--- DATA PROVIDED Enclosed Below ---
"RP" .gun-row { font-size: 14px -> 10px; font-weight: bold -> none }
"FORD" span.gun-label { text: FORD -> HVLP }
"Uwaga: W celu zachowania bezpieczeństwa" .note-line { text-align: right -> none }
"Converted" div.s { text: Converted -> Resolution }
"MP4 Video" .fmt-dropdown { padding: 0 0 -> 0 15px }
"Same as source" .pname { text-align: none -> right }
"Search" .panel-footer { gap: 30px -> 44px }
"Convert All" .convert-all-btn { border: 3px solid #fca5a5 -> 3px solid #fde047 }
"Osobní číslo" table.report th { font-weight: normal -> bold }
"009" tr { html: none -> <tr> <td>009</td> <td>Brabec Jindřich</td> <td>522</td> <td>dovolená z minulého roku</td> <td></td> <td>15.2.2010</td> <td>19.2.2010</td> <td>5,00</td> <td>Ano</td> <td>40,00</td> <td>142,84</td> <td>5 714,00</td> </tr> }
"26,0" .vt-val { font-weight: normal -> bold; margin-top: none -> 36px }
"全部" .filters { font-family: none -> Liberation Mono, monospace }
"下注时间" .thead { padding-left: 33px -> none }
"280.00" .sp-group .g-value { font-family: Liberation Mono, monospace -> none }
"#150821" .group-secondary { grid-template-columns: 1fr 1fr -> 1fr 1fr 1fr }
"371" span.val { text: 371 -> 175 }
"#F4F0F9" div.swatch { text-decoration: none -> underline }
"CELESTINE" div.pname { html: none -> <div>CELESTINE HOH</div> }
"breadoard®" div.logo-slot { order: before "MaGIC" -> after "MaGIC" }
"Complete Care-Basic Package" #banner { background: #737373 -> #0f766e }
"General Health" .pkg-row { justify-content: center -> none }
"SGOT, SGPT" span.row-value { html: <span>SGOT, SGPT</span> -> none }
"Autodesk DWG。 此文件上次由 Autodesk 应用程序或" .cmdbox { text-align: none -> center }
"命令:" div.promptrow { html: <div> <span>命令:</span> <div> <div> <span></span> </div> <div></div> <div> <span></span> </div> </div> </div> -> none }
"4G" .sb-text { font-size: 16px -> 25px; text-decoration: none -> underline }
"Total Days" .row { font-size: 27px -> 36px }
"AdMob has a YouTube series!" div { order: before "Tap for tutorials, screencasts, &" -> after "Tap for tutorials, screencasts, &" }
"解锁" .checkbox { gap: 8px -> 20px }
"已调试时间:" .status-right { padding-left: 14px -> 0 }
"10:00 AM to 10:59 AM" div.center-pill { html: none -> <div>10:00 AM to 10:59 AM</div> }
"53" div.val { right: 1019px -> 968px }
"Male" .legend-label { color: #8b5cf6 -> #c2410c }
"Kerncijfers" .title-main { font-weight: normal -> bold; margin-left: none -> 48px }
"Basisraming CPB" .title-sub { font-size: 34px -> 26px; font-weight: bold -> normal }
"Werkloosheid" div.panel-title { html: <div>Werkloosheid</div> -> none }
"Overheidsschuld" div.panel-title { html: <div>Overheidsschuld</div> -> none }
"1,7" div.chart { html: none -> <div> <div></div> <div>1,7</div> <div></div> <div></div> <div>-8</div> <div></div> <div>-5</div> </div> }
--- End of Enclosed DATA PROVIDED ---
= WHAT IS EXPECTED =
The entries shown above should be copied out word for word.

= TASK ANSWER =
"RP" .gun-row { font-size: 14px -> 10px; font-weight: bold -> none }
"FORD" span.gun-label { text: FORD -> HVLP }
"Uwaga: W celu zachowania bezpieczeństwa" .note-line { text-align: right -> none }
"Converted" div.s { text: Converted -> Resolution }
"MP4 Video" .fmt-dropdown { padding: 0 0 -> 0 15px }
"Same as source" .pname { text-align: none -> right }
"Search" .panel-footer { gap: 30px -> 44px }
"Convert All" .convert-all-btn { border: 3px solid #fca5a5 -> 3px solid #fde047 }
"Osobní číslo" table.report th { font-weight: normal -> bold }
"009" tr { html: none -> <tr> <td>009</td> <td>Brabec Jindřich</td> <td>522</td> <td>dovolená z minulého roku</td> <td></td> <td>15.2.2010</td> <td>19.2.2010</td> <td>5,00</td> <td>Ano</td> <td>40,00</td> <td>142,84</td> <td>5 714,00</td> </tr> }
"26,0" .vt-val { font-weight: normal -> bold; margin-top: none -> 36px }
"全部" .filters { font-family: none -> Liberation Mono, monospace }
"下注时间" .thead { padding-left: 33px -> none }
"280.00" .sp-group .g-value { font-family: Liberation Mono, monospace -> none }
"#150821" .group-secondary { grid-template-columns: 1fr 1fr -> 1fr 1fr 1fr }
"371" span.val { text: 371 -> 175 }
"#F4F0F9" div.swatch { text-decoration: none -> underline }
"CELESTINE" div.pname { html: none -> <div>CELESTINE HOH</div> }
"breadoard®" div.logo-slot { order: before "MaGIC" -> after "MaGIC" }
"Complete Care-Basic Package" #banner { background: #737373 -> #0f766e }
"General Health" .pkg-row { justify-content: center -> none }
"SGOT, SGPT" span.row-value { html: <span>SGOT, SGPT</span> -> none }
"Autodesk DWG。 此文件上次由 Autodesk 应用程序或" .cmdbox { text-align: none -> center }
"命令:" div.promptrow { html: <div> <span>命令:</span> <div> <div> <span></span> </div> <div></div> <div> <span></span> </div> </div> </div> -> none }
"4G" .sb-text { font-size: 16px -> 25px; text-decoration: none -> underline }
"Total Days" .row { font-size: 27px -> 36px }
"AdMob has a YouTube series!" div { order: before "Tap for tutorials, screencasts, &" -> after "Tap for tutorials, screencasts, &" }
"解锁" .checkbox { gap: 8px -> 20px }
"已调试时间:" .status-right { padding-left: 14px -> 0 }
"10:00 AM to 10:59 AM" div.center-pill { html: none -> <div>10:00 AM to 10:59 AM</div> }
"53" div.val { right: 1019px -> 968px }
"Male" .legend-label { color: #8b5cf6 -> #c2410c }
"Kerncijfers" .title-main { font-weight: normal -> bold; margin-left: none -> 48px }
"Basisraming CPB" .title-sub { font-size: 34px -> 26px; font-weight: bold -> normal }
"Werkloosheid" div.panel-title { html: <div>Werkloosheid</div> -> none }
"Overheidsschuld" div.panel-title { html: <div>Overheidsschuld</div> -> none }
"1,7" div.chart { html: none -> <div> <div></div> <div>1,7</div> <div></div> <div></div> <div>-8</div> <div></div> <div>-5</div> </div> }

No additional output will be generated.